Ramblings of an aging IT geek
← Ramblings of an aging IT geek
debugging

the off-by-one three of us read and approved

A pagination bug that dropped exactly one record per page, how it sailed through two approving reviewers, and why the test that should have caught it was looking at the wrong thing.

A terminal with a paginated query and a quietly missing row

A support ticket said a customer's export was "missing a few rows". Not all of them, not half, just a few, scattered. That word "few" is what made it interesting, because random loss usually means something timing-related and frightening, whereas a fixed loss usually means arithmetic, which is at least tractable. This turned out to be arithmetic.

The export paginated through results in pages of 100. The query looked like this, more or less:

offset := page * pageSize
rows := db.Query("SELECT ... ORDER BY id LIMIT ? OFFSET ?", pageSize, offset)
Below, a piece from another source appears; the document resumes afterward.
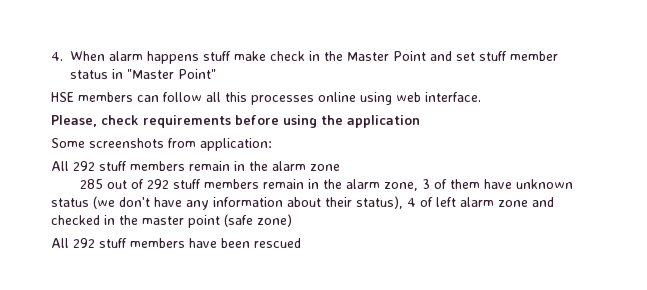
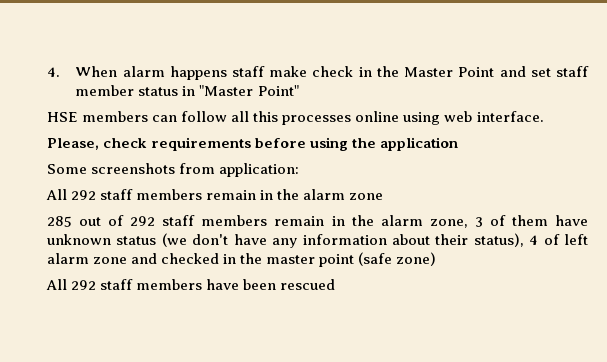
[203,51,232,61] stuff -> [231,66,265,77] staff
[479,51,508,61] stuff -> [556,66,590,77] staff
[99,161,127,171] stuff -> [100,189,134,200] staff
[173,179,202,189] stuff -> [162,215,196,226] staff
[99,238,127,248] stuff -> [100,279,134,290] staff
Looks fine. It is fine, mostly. The bug was not here. It was in the loop that decided when to stop fetching pages, which checked len(rows) > pageSize to decide whether another page existed. It never could be greater than the page size, the query had a LIMIT of exactly pageSize. So the "is there a next page" check used a fence-post one off from reality, and on the boundary where a page came back exactly full with more data waiting behind it, the loop stopped one page early. Not one row. One page. The "few" the customer saw were the records that happened to fall at the tail of an exactly-full final fetch.

A close-up of the pagination loop and the comparison that lied

So how did this get through review? Two of us approved it, and I was one of the two. I have thought about that more than I have thought about the fix, because the fix took five minutes and the review failure is the part that will happen again.
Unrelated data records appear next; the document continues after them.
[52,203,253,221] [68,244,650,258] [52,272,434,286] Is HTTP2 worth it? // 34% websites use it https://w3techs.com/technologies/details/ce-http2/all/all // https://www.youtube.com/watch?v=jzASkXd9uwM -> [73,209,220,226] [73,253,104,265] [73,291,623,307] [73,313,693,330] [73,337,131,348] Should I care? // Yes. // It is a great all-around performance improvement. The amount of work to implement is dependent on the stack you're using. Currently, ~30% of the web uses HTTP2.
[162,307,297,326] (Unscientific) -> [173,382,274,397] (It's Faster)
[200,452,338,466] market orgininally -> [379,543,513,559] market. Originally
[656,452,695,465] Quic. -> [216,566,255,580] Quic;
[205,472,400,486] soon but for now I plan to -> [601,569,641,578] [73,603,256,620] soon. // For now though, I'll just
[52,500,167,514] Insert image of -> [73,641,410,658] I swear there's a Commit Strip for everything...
The honest answer is that we both read the query, nodded at the query because the query was correct, and skimmed the loop because loops that fetch pages all look the same. The bug lived in the gap between two correct-looking things. The query was right. The loop shape was right. The comparison inside the loop was wrong, and it was wrong in a way that only mattered on an exact boundary, which is precisely the case a human eye glides over and an exhausted reviewer assumes someone else checked.

The test made it worse, not better. There was a test, and it passed, because it used a fixture of 250 rows. 250 is not a multiple of 100. The off-by-one only bites when the total is an exact multiple of the page size, so the one fixture we had was the one case guaranteed never to trigger it. A green test gave everyone, reviewers included, permission to stop thinking.

The fix was the boring correct comparison:

// fetch the page, then ask: did we get a full page back?
// if so, there may be more. if not, we're done.
if len(rows) < pageSize {
    break
}

And the real fix, the one that matters: a test with exactly pageSize and exactly 2 * pageSize rows, the boundaries where pagination arithmetic actually lives. We had been testing that pagination returned data. We had never tested that it returned all the data on the one count that exposes the edge.

I no longer trust a pagination test that does not use a multiple of the page size. And I have stopped approving loops by their shape. The shape is never the bug. The bug is always the comparison three lines in that everyone trusts because the shape around it looks so familiar.